**Goal of the exercise**
Word for word, copy the lines from the one with "color: #d946ef ->" to the last line of the data below, counting both, and keep every picture out.

(Front-end code edit data)
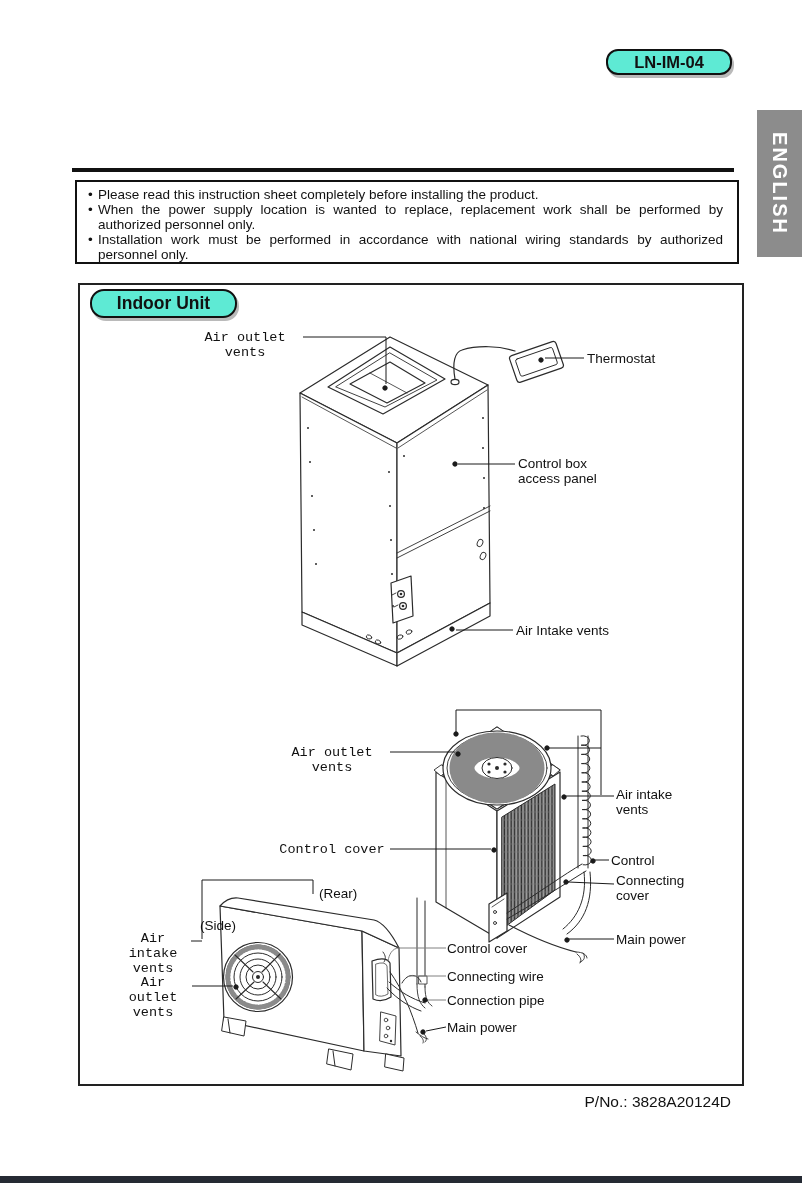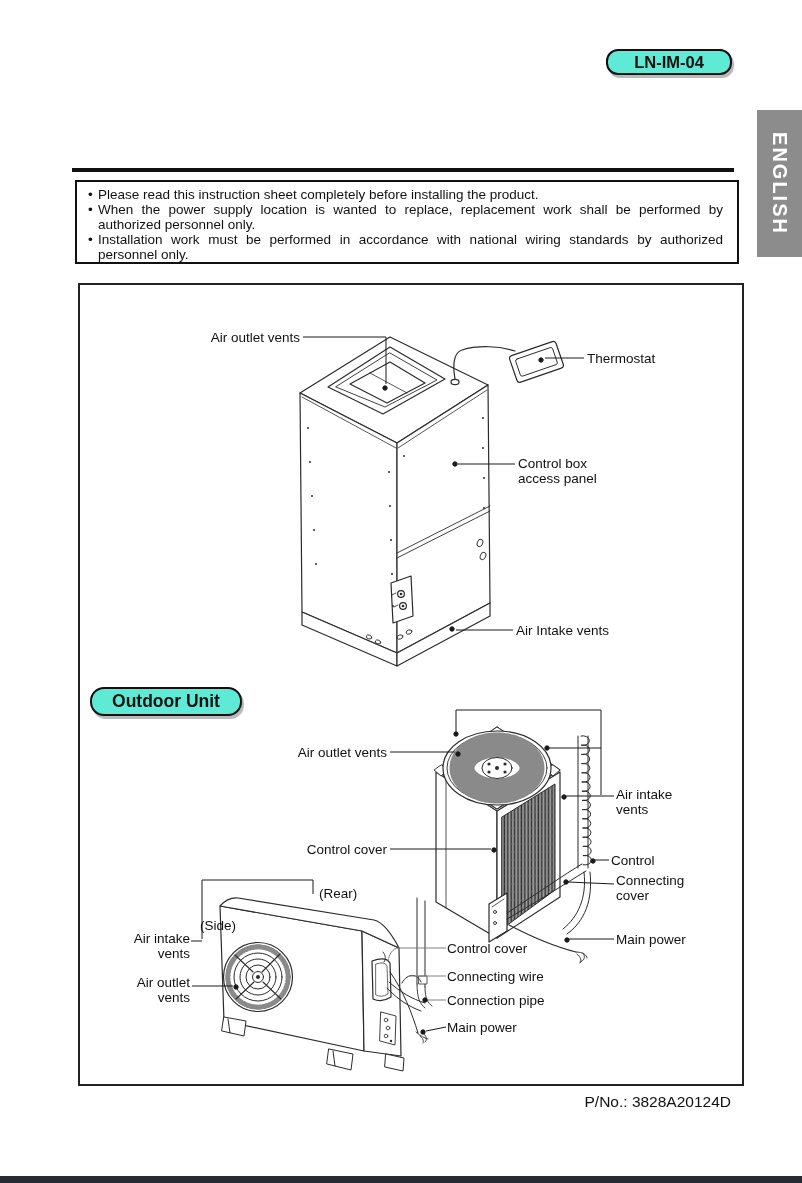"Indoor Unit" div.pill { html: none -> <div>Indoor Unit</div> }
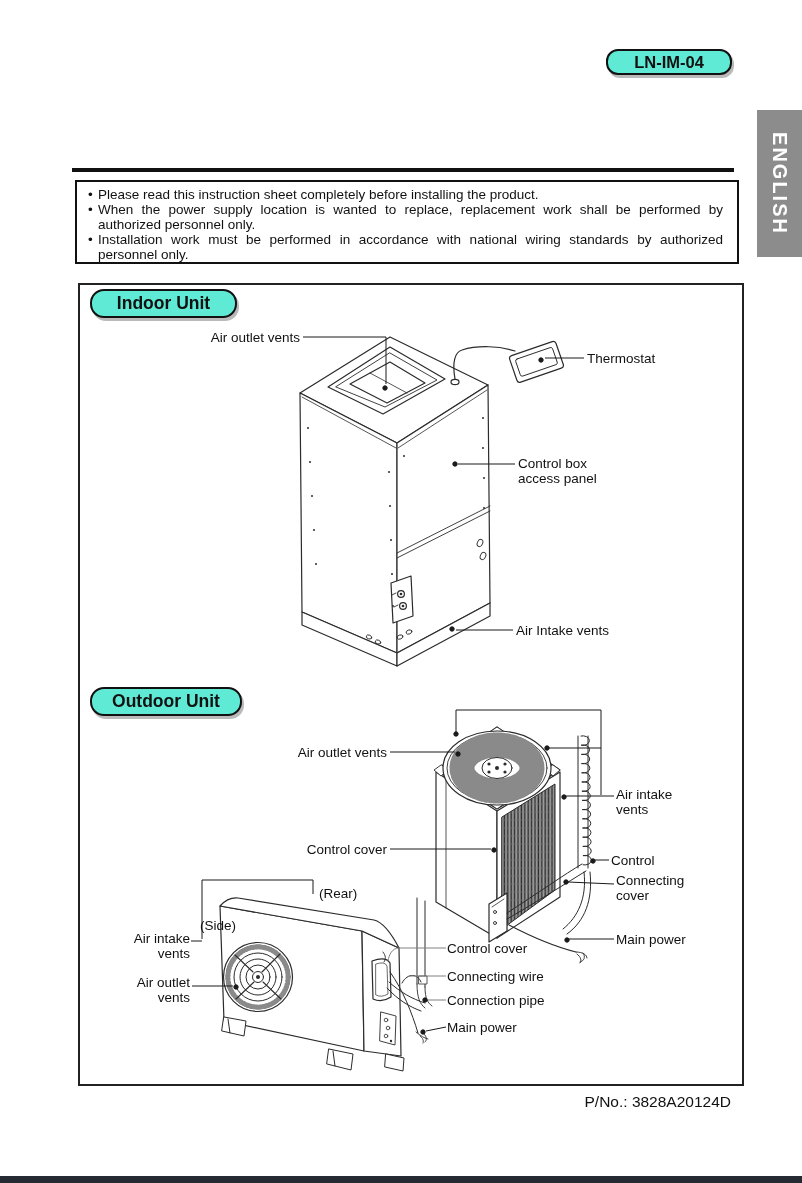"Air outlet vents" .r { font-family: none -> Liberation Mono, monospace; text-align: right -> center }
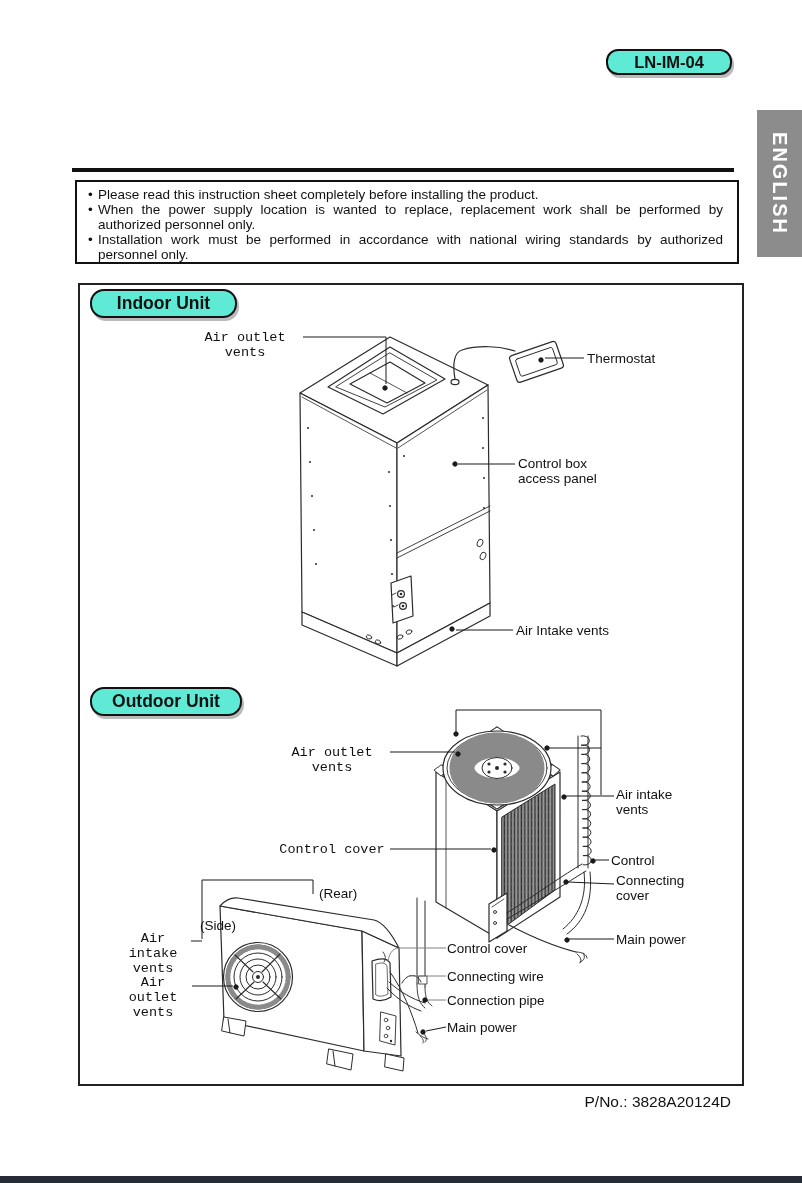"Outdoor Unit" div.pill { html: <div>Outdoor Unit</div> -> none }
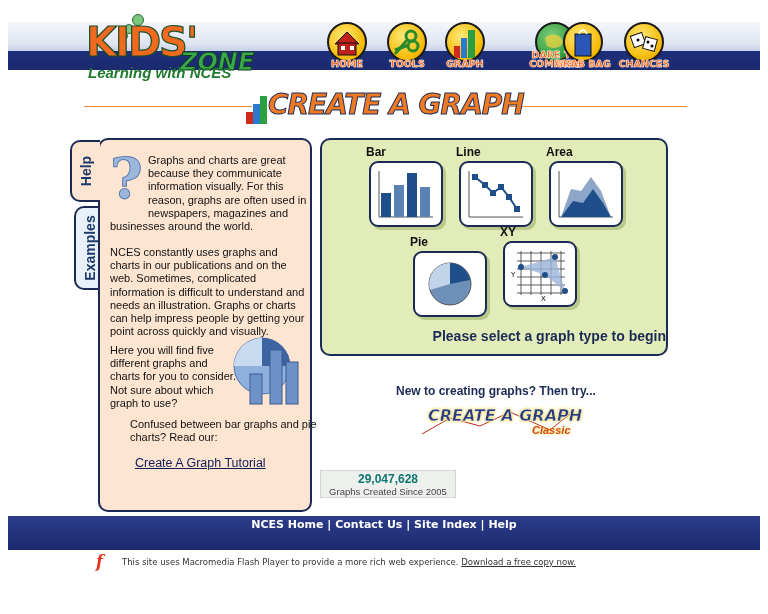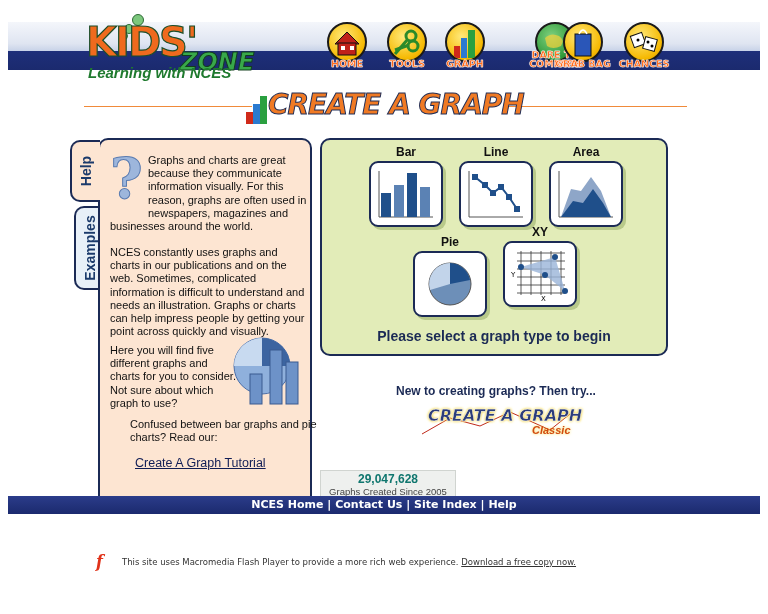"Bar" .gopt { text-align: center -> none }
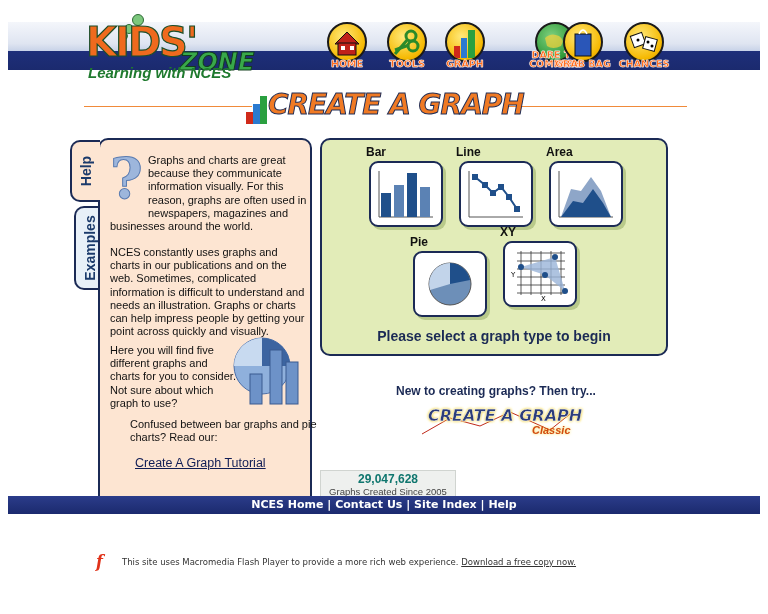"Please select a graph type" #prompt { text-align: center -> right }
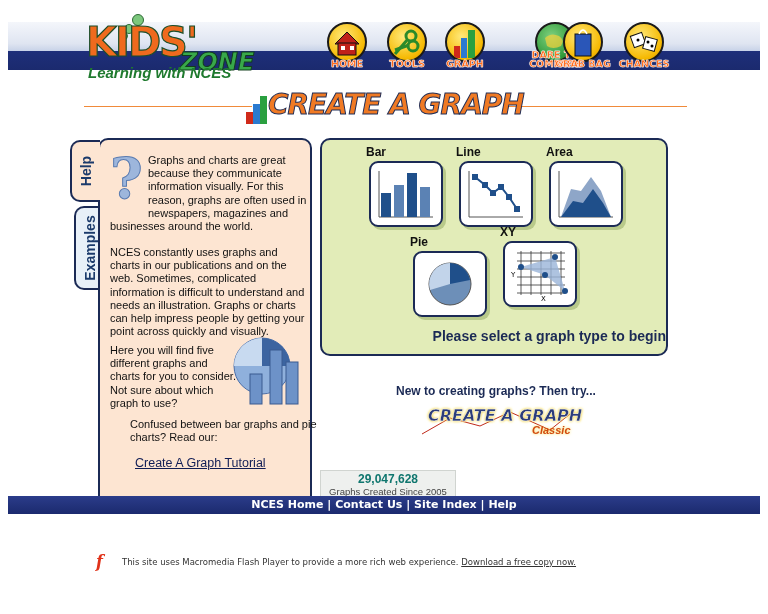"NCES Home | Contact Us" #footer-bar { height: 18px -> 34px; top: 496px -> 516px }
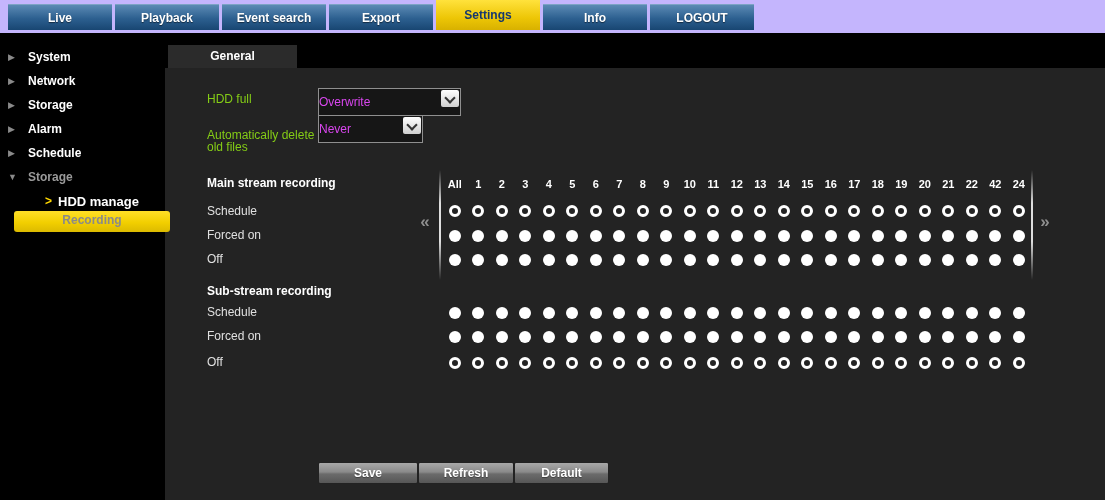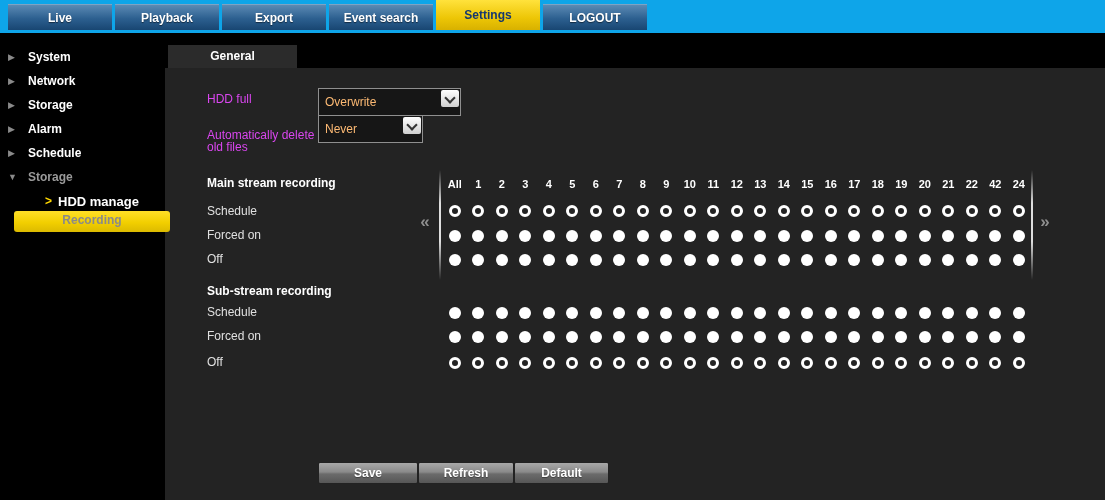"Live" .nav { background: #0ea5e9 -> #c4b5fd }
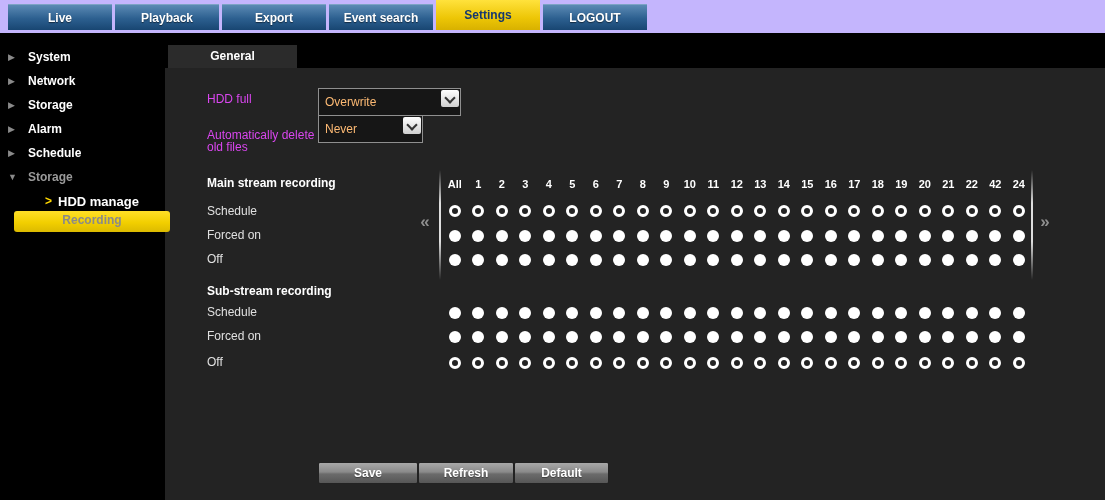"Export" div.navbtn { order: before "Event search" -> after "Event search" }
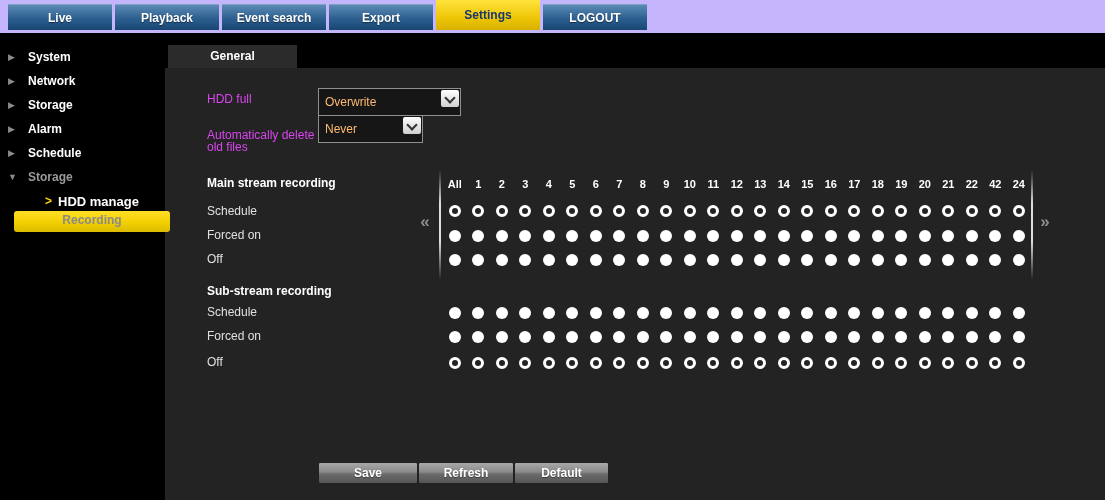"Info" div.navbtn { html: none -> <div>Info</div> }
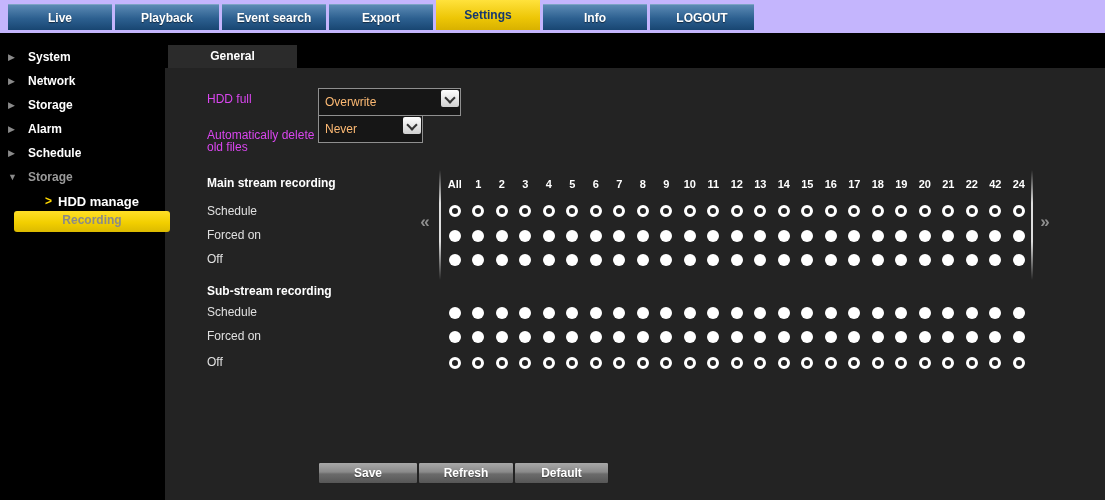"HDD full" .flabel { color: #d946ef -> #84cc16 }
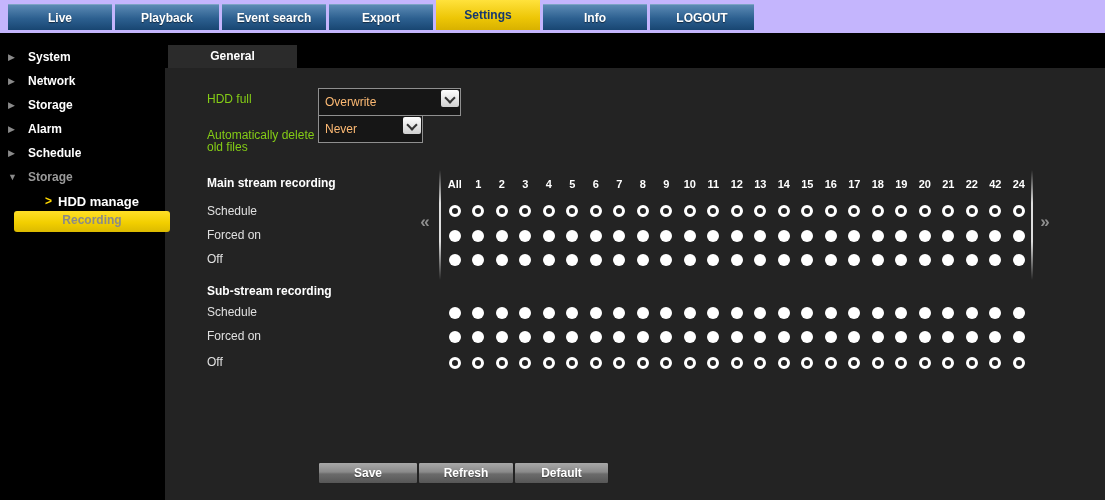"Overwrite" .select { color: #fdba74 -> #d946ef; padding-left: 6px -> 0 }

**Task output**
"HDD full" .flabel { color: #d946ef -> #84cc16 }
"Overwrite" .select { color: #fdba74 -> #d946ef; padding-left: 6px -> 0 }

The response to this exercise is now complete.